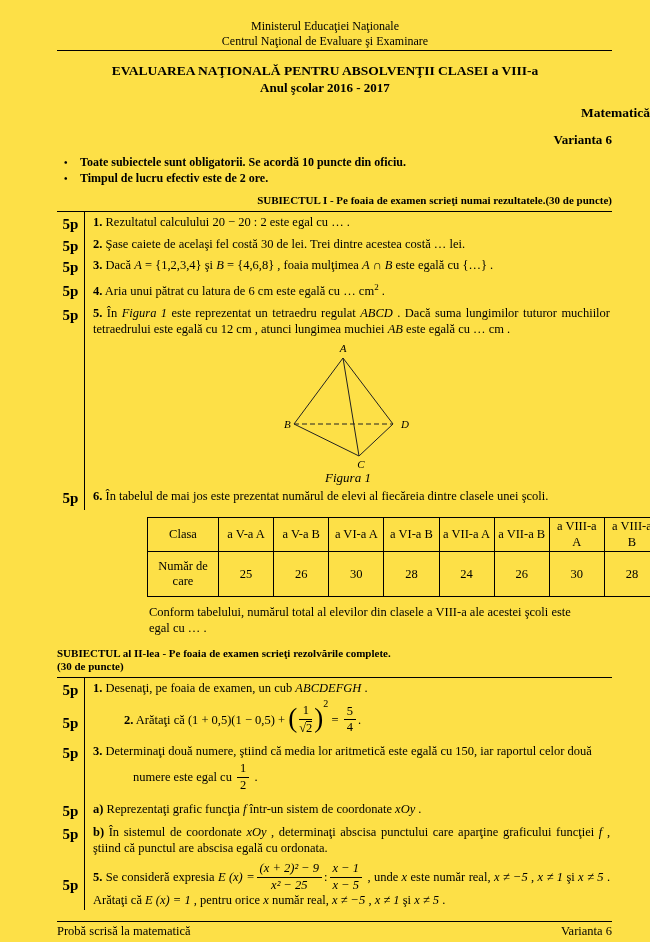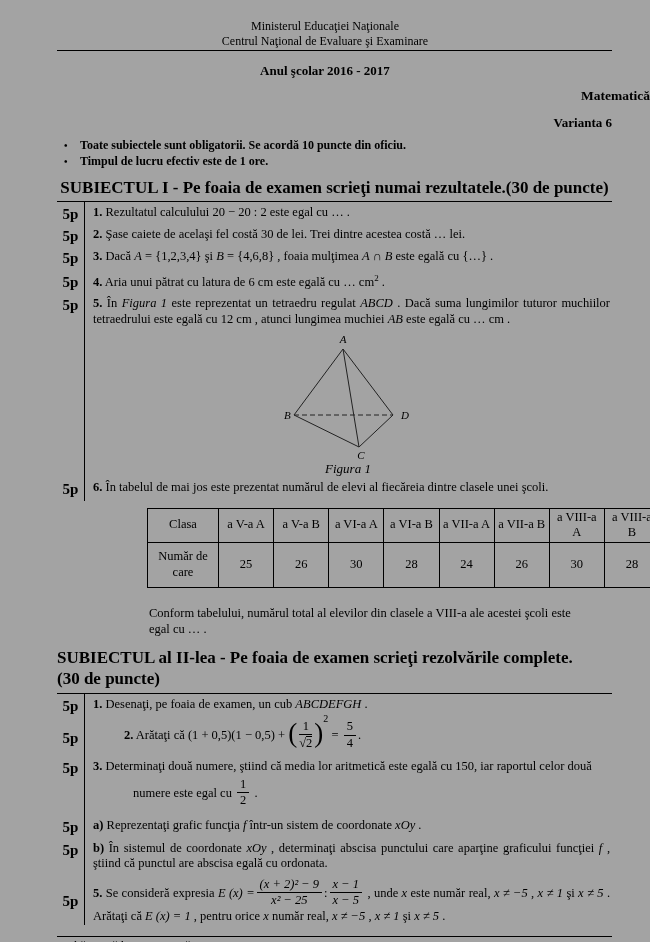"Ministerul Educaţiei Naţionale" .page { background: #a3a3a3 -> #fde047 }
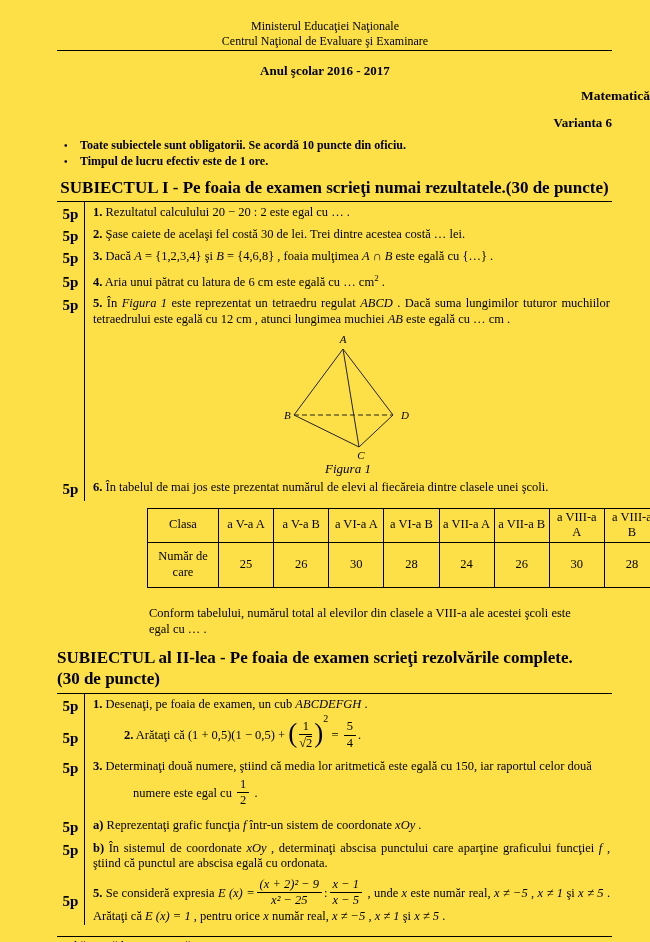"EVALUAREA NAŢIONALĂ PENTRU ABSOLVENŢII" div { html: none -> <div>EVALUAREA NAŢIONALĂ PENTRU ABSOLVENŢII CLASEI a VIII-a</div> }
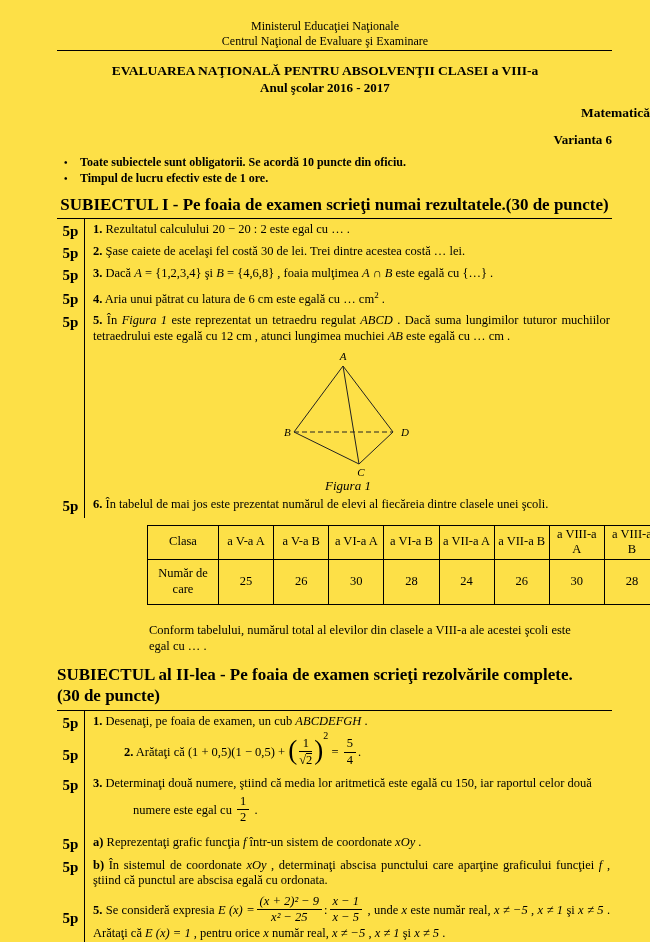"Timpul de lucru efectiv este" span { text: 1 -> 2 }
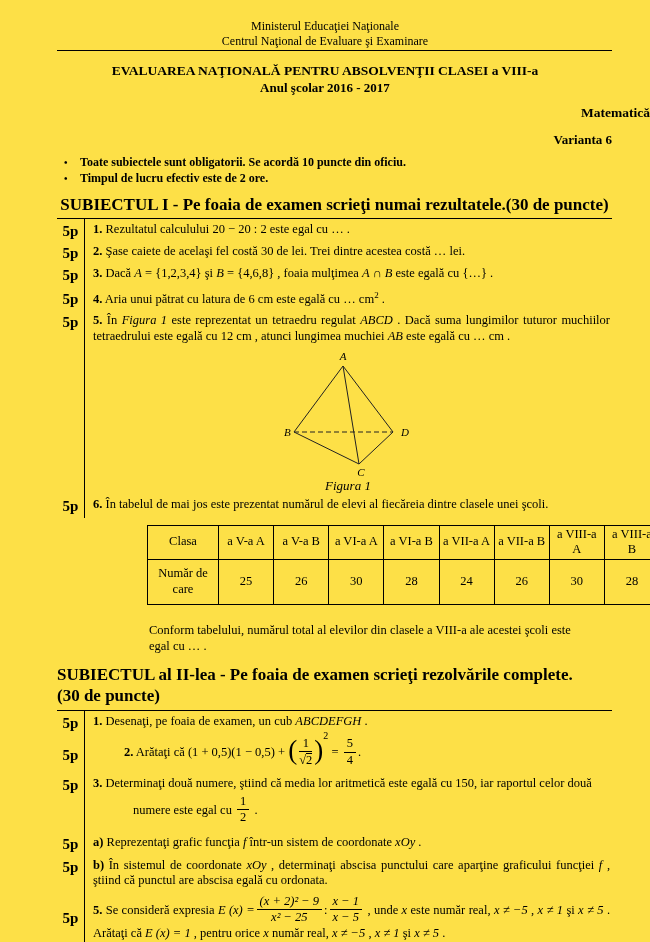"SUBIECTUL I - Pe foaia" .sec-head { font-size: 17px -> 11px; justify-content: center -> flex-end }
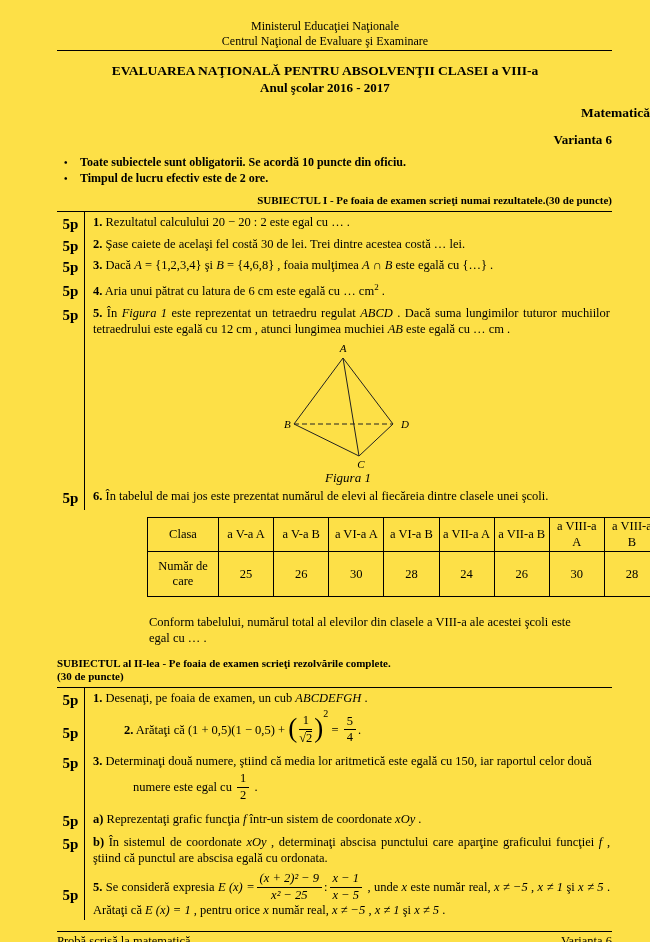"Conform tabelului, numărul total al" .conform { margin: 18px 38px 0 92px -> 8px 38px 0 92px }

★ ★ ★ ★ ★ ★ ★

* Exercise instructions *
Return the opening line of the data above and every line after it up to and including the line that holds "de lucru efectiv"; pictures stay out.

* Written solution *
"Ministerul Educaţiei Naţionale" .page { background: #a3a3a3 -> #fde047 }
"EVALUAREA NAŢIONALĂ PENTRU ABSOLVENŢII" div { html: none -> <div>EVALUAREA NAŢIONALĂ PENTRU ABSOLVENŢII CLASEI a VIII-a</div> }
"Timpul de lucru efectiv este" span { text: 1 -> 2 }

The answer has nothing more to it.